Multiple Baseline Models' Performance and Error Analysis
Baseline Model (Old)
For our baseline model, we started with a very basic design. The model has two bi-directional dynamic GRU RNN’s. The first RNN takes a matrix of the word embeddings of the question, and the second RNN takes the word embeddings of the context. The output of each RNN is the concatenation of the backward and forward outputs of that RNN. The output of the question RNN is a matrix representing a vector for each word in the question. The question representation we later consider is an average of the different word vectors outputted from the question RNN. The question representation and the output of the context RNN are concatenated and inserted in a third bi-directional dynamic GRU RNN. Then, we have a dense output layer that takes the output of the third RNN. From the output layer we get the logits for the starting and ending indices of the answer, from which we take the arg max. All three RNN’s have a dropout as a regularization technique to reduce overfitting during training.

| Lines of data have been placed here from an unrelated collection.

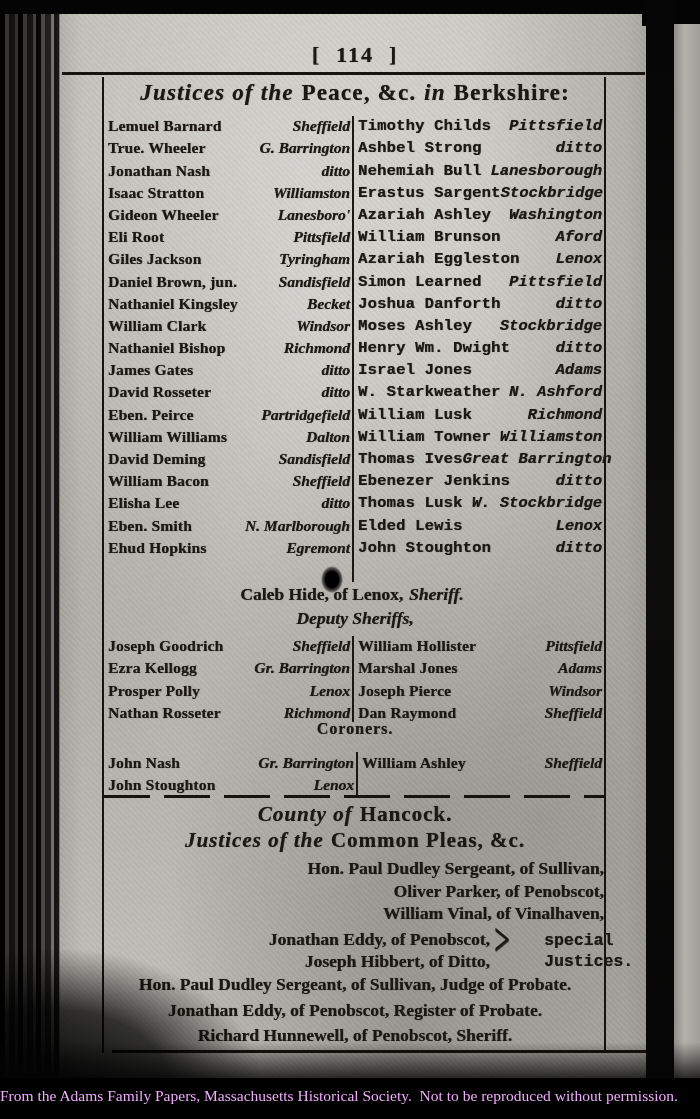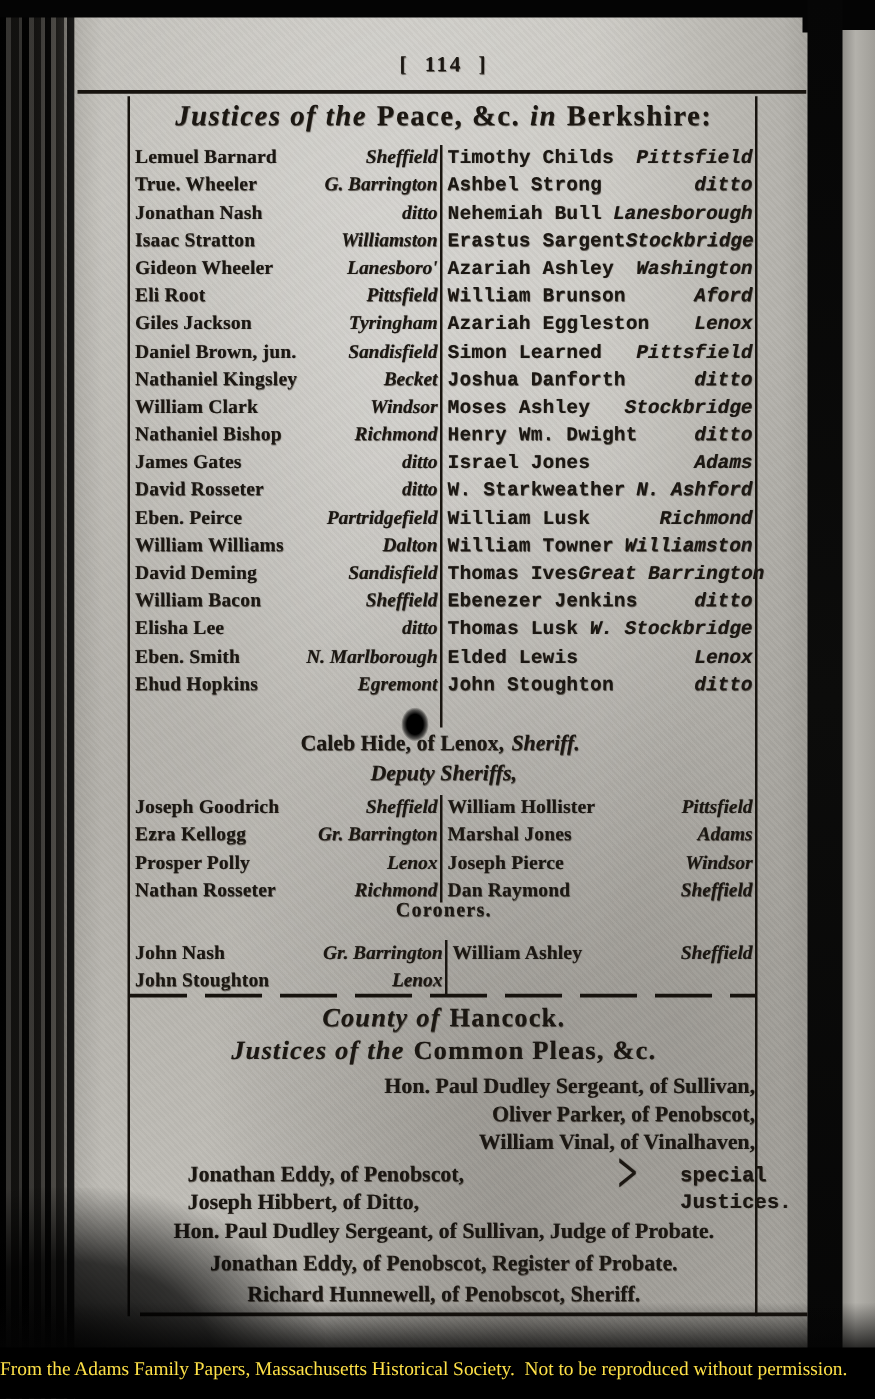"[ 114 ]" .pageno { font-size: 17px -> 22px }
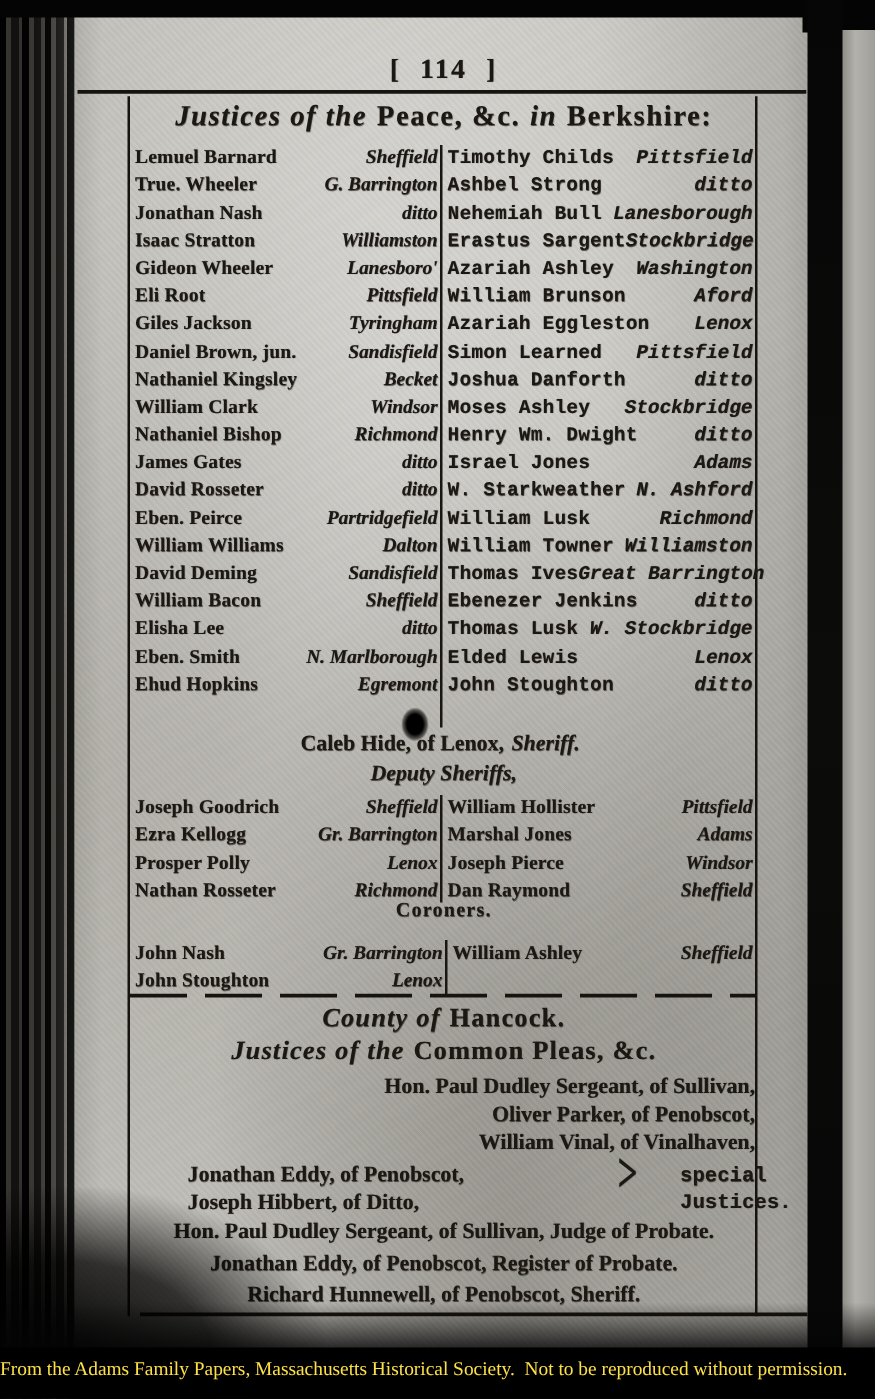"Jonathan Eddy, of Penobscot," .special-lines { text-align: left -> right }
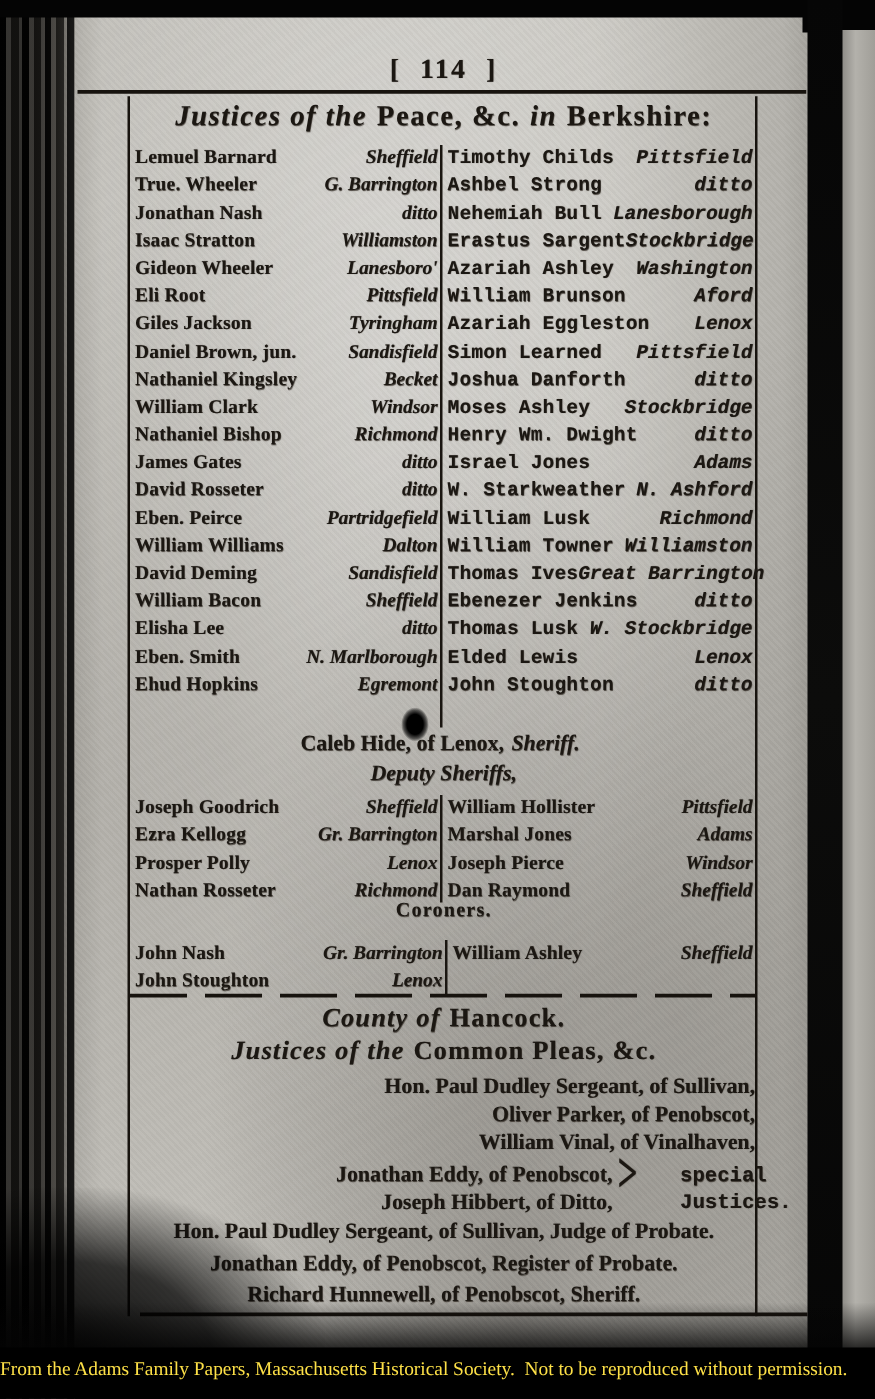"From the Adams Family Papers," .footer-caption { color: #fde047 -> #f0abfc }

Overview of the model from Tensorboard
The expansion of the question encoding block
The expansion of the context encoding block
The expansion of the post process block
Baseline Attention Model (New)
The attention model is very similar to the old baseline model. The only difference is in defining the question representation that we use in the third RNN. Before, we used to average the difference word vectors we’re getting from the question RNN, we do a weighted average with trained weights.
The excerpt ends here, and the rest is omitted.